10 Responses to “Independent 7,678 / Klingsor”

  1. Wanderer says:

    Thank you RatkojaRiku for your meticulous blog. I greatly appreciate the level of detail you go into in analysing the clues.

    I enjoyed this very much, while finding it quite tough. I agree that NITROUS ACID was brilliant, and I liked LEONCAVALLO and NEAR THE BONE, both very clever. And the use of Caravaggio as the Italian in the clue for UNA was another ingenious touch, since UNA crosses with CHIAROSCURO — the style associated with Caravaggio.

    Many thanks to Klingsor.

  2. NealH says:

    I just managed to finish this one over lunch, but it was a close run thing. I struggled with eelpout, which I’d never heard of, and Leoncavallo was new to me. But it was a very enjoyable one to solve and there was some very neat wordplay in clues like 13 and 7.

  3. Mustyx says:

    Another great crossword today, although took me three times longer than yesterday (58 minutes today). Eelpout had to be worked out from wordplay, and Leoncavallo I managed to drag up from the depths of memory after all the lights were in. My clues of the day: 12ac and 26ac.

  4. nmsindy says:

    I too found this v enjoyable and pretty tough and managed to work out the words I’d not heard of from the wordplay ie LEONCAVALLO, EELPOUT.
    NW corner I found the most difficult. Esp liked (some of which have been also mentioned by others) CONTOUR, SWEARING, NICE ONE, RAILCAR.
    Thanks, Klingsor and RatkojaRiku.

  5. superkiwigirl says:

    I really enjoyed this puzzle today – just the right mix! All very fair and achievable from the wordplay, though it wasn’t until I read your explanation, thank you RatkojaRiku, that I understood the reference to “Pag” in 10a. 14a was another one that I hadn’t come across before, but it couldn’t have been anything else, could it. I join the majority in endorsing 7d as my clue of the day, and I also liked 4a and 13d.

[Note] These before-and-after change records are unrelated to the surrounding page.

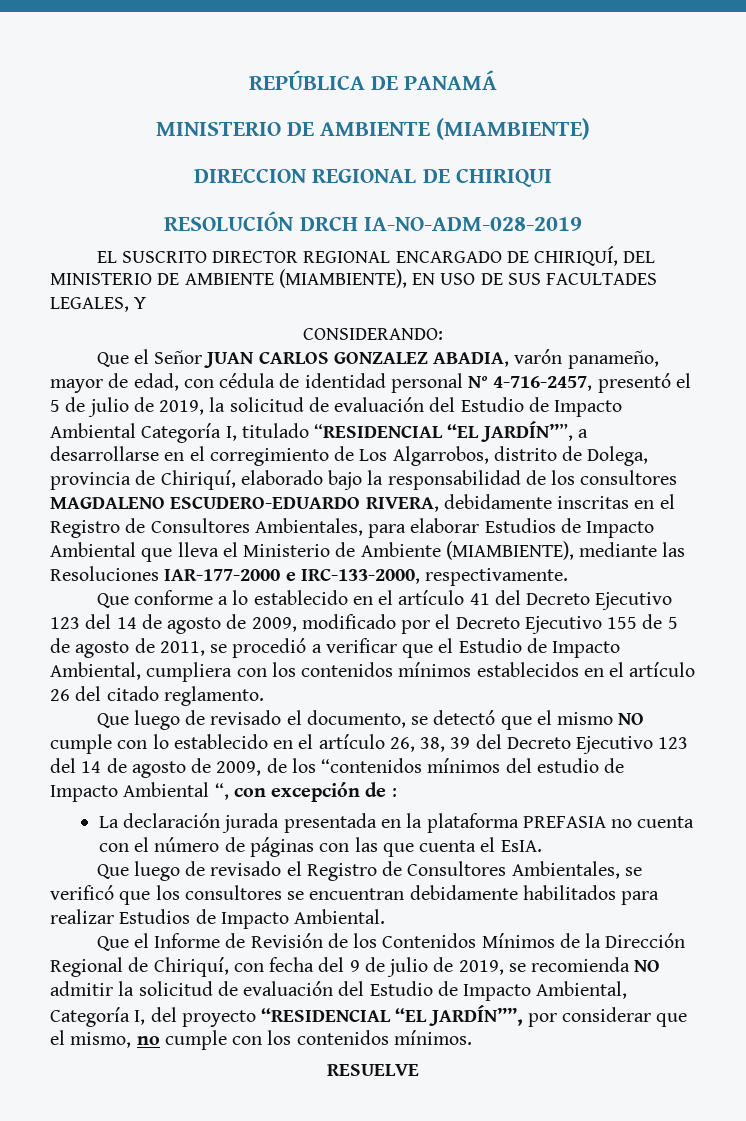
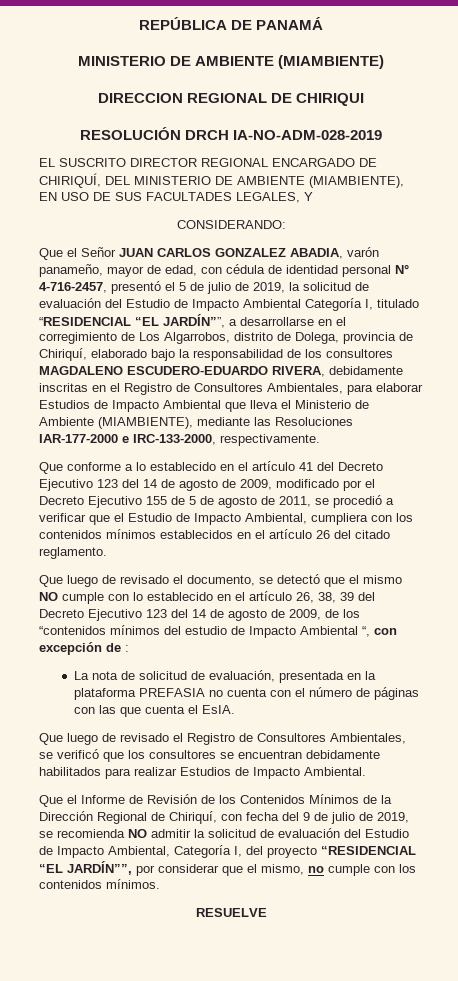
- La declaración jurada presentada en la plataforma PREFASIA no cuenta con el número de páginas con las que cuenta el EsIA.
+ La nota de solicitud de evaluación, presentada en la plataforma PREFASIA no cuenta con el número de páginas con las que cuenta el EsIA.

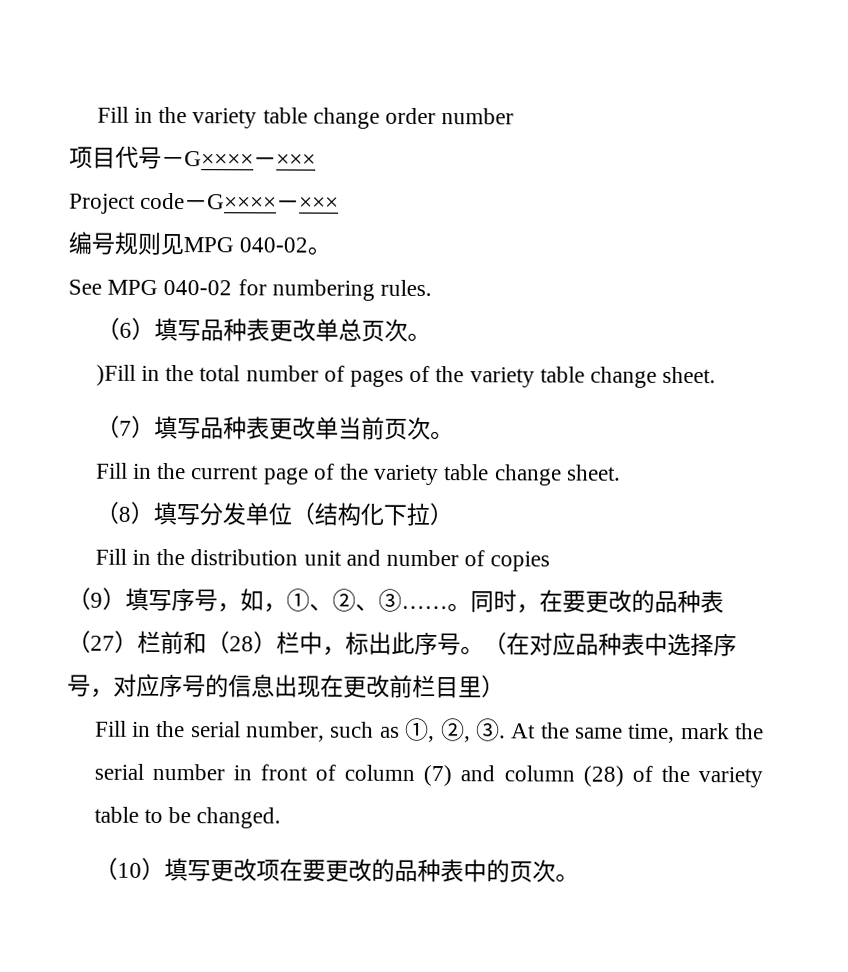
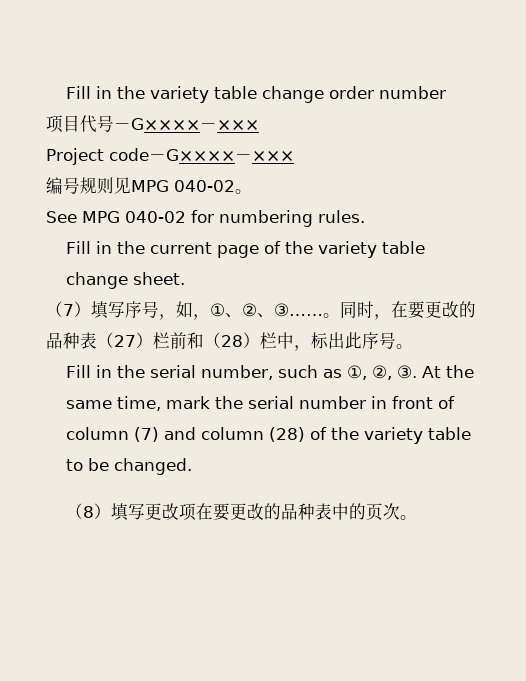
- （6）填写品种表更改单总页次。
- )Fill in the total number of pages of the variety table change sheet.
- （7）填写品种表更改单当前页次。
- （8）填写分发单位（结构化下拉）
- Fill in the distribution unit and number of copies
- （9）填写序号，如，①、②、③……
+ （7）填写序号，如，①、②、③……
- （在对应品种表中选择序号，对应序号的信息出现在更改前栏目里）
- （10）填写更改项在要更改的品种表中的页次。
+ （8）填写更改项在要更改的品种表中的页次。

    A brief salutary tale – I (very carelessly) inserted “own” = “having” at 2d on my first run through, which held me up for a little while in the north west corner. When I looked again at the clue’s wording (i.e. actually read it) the error of my ways and the real solution were evident. It’s one thing for the setter to try to trip one up, quite another when you drop your own banana skins!

    Many thanks to both RatkojaRiku and Klingsor. And (as one who has only recently chanced upon the 15 Squared site) thanks too to all the contributors whose comments and insights make this blog such an enjoyable daily fix.

  6. flashling says:

    Thanks RR for explaining some I couldn’t see, this was well worthy of a Thursday toughie.

    Messed myself up seeing that beach could fit in rollercoasters.

    Thanks Klingsor and RR was a nice little brain buster.

  7. flashling says:

    Welcome SKG! please come back :-)

  8. walruss says:

    Yes, welcome ‘SKG’! Are you actually in Kiwiland, or on your travels in Europe? Whichever, welcome to 152. This was a much better piece than the one thrown together in today’s Grauniad I think, the setter haveing a much better feel for the audience. A bit of a theme too, just to spice it up, and some intelligent clueing. Well done Klingsor, I liked your CHIAROSCURO.

  9. ele says:

    A really enyoyable puzzle today – did it all in one go and no cheating. Thank you Klingsor and RatkojaRiku. Loved all the clues already mentioned and also 1d made me smile.

  10. Kathryn's Dad says:

    Thanks for the usual comprehensive blog, RatkojaRiku.

    Had to do this in two goes today, which is never a help, but I managed it in the end. Some clues were indeed tough to parse, but it was all fair (well, maybe STOLLEN is more of a cake than a bread, but that’s being picky). I won’t choose a favourite clue today but simply comment on the excellence of the surfaces, many of which were outstanding (including STOLLEN).